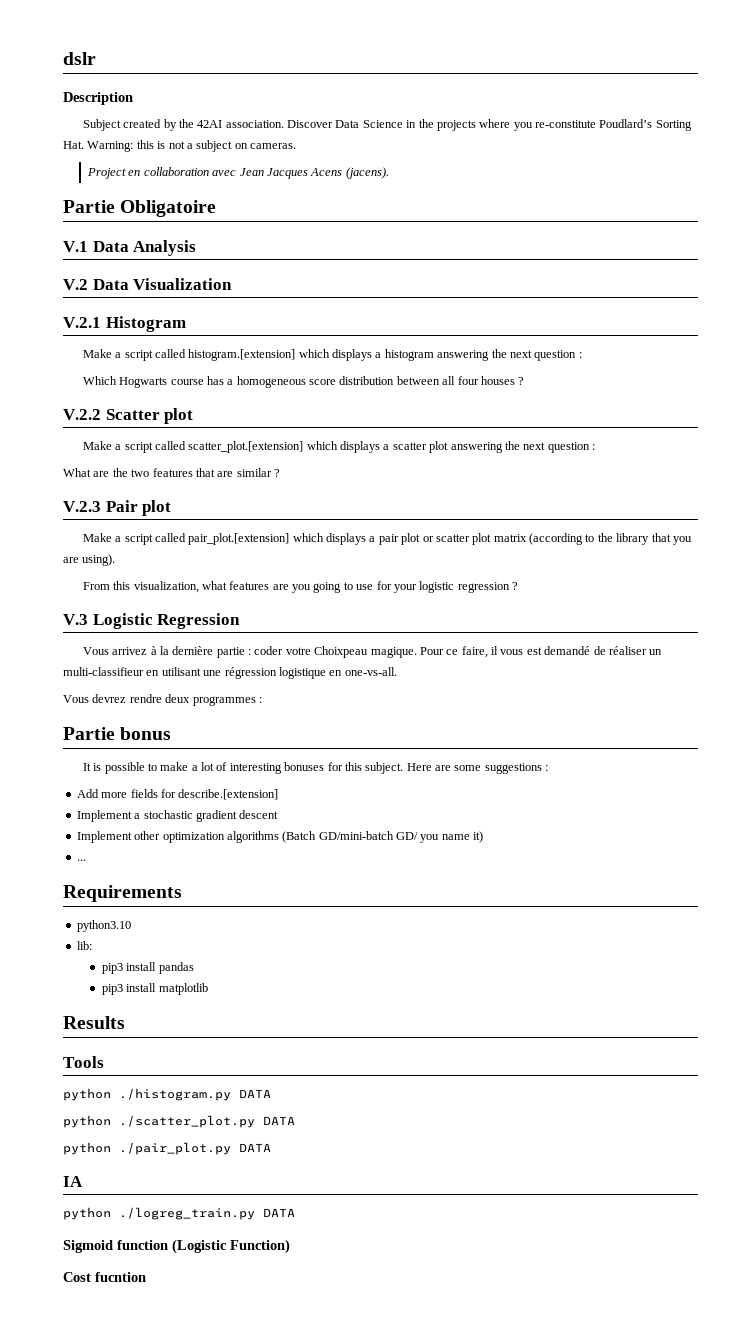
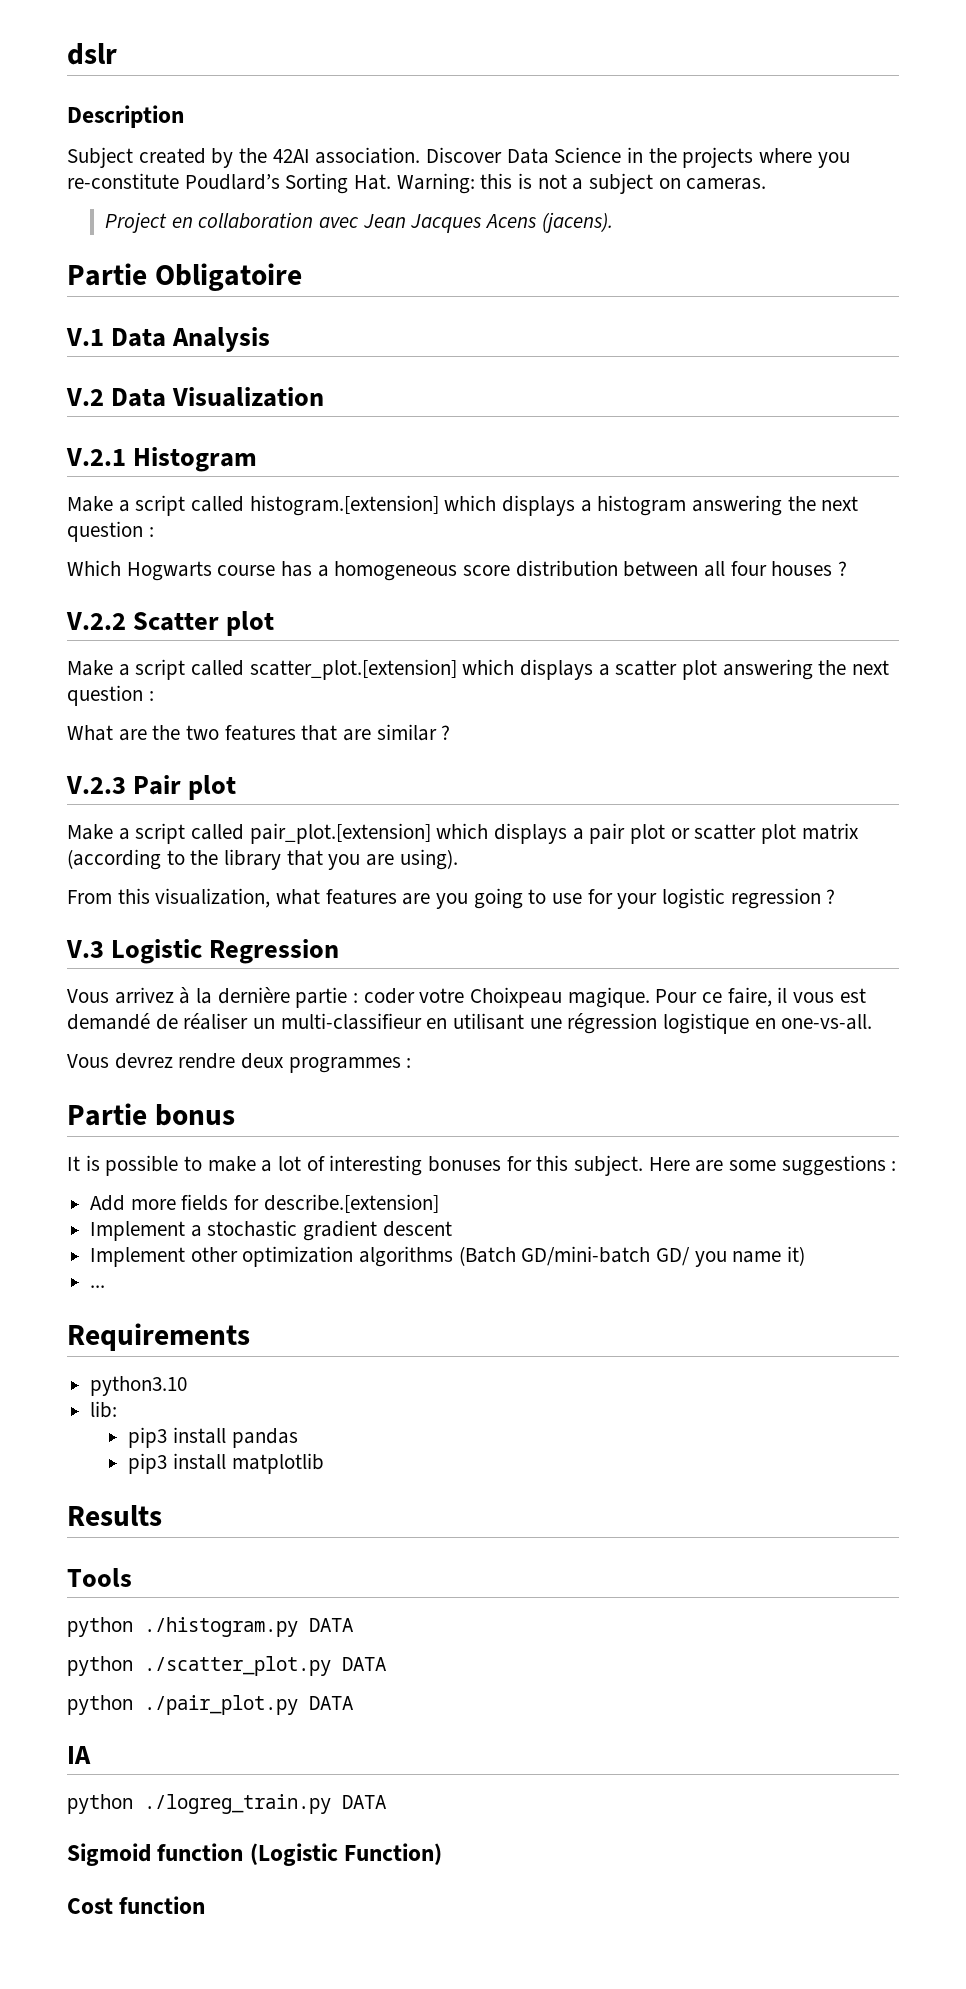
- Cost fucntion
+ Cost function

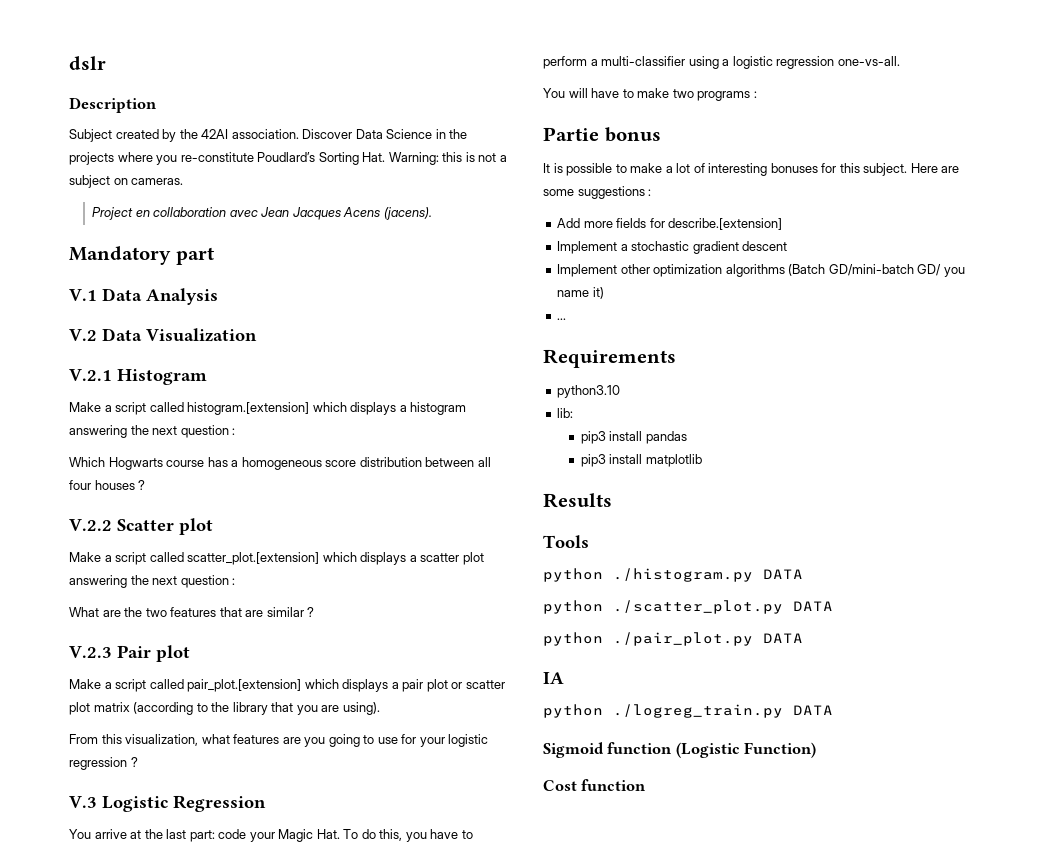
- Partie Obligatoire
+ Mandatory part
- Vous arrivez à la dernière partie : coder votre Choixpeau magique. Pour ce faire, il vous est demandé de réaliser un multi-classifieur en utilisant une régression logistique en one-vs-all.
- Vous devrez rendre deux programmes :
+ You arrive at the last part: code your Magic Hat. To do this, you have to perform a multi-classifier using a logistic regression one-vs-all.
+ You will have to make two programs :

▶ Problem
Write out exactly the final stretch of the listing above, beginning at the line that contains "- Partie Obligatoire" and ending at its last line, with nothing added.

▶ Exercise response
- Partie Obligatoire
+ Mandatory part
- Vous arrivez à la dernière partie : coder votre Choixpeau magique. Pour ce faire, il vous est demandé de réaliser un multi-classifieur en utilisant une régression logistique en one-vs-all.
- Vous devrez rendre deux programmes :
+ You arrive at the last part: code your Magic Hat. To do this, you have to perform a multi-classifier using a logistic regression one-vs-all.
+ You will have to make two programs :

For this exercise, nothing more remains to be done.